Problem to solve →
Write out, word for word, every line from the one containing "discount: 50.00 -> none" through the last line of the records below, both ends included.

Before-and-after change data:
---
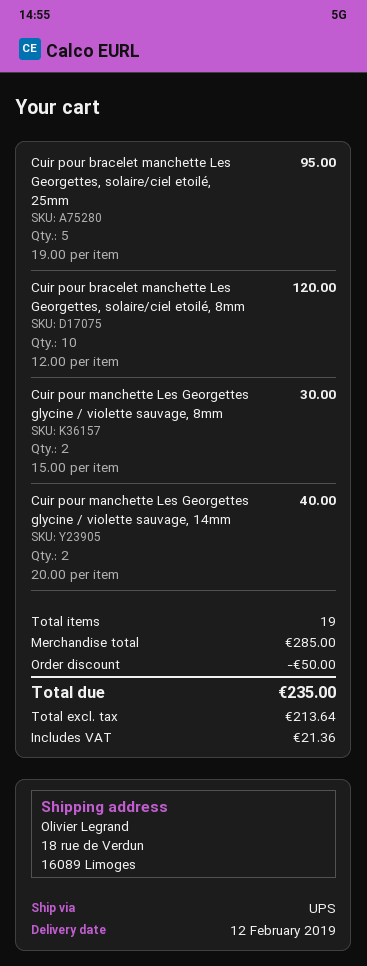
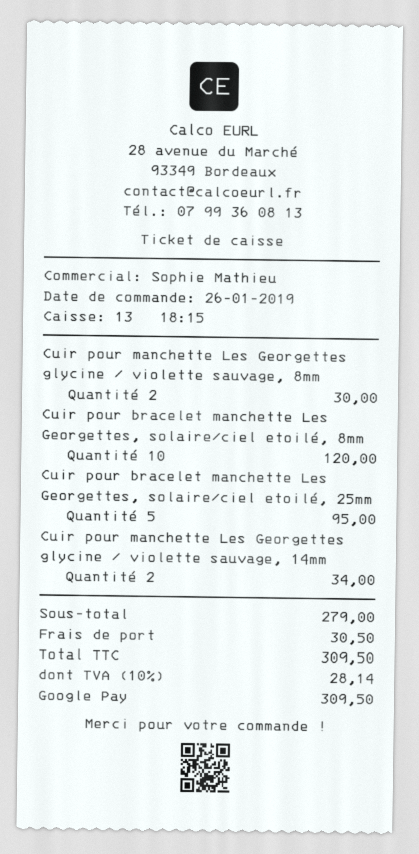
Cuir pour manchette Les Georgettes glycine / violette sauvage, 14mm: 2 for 40.00 -> 2 for 34.00
subtotal: 285.00 -> 279.00
discount: 50.00 -> none
shipping: none -> 30.50
tax: 21.36 -> 28.14
total: 235.00 -> 309.50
---
Written response →
discount: 50.00 -> none
shipping: none -> 30.50
tax: 21.36 -> 28.14
total: 235.00 -> 309.50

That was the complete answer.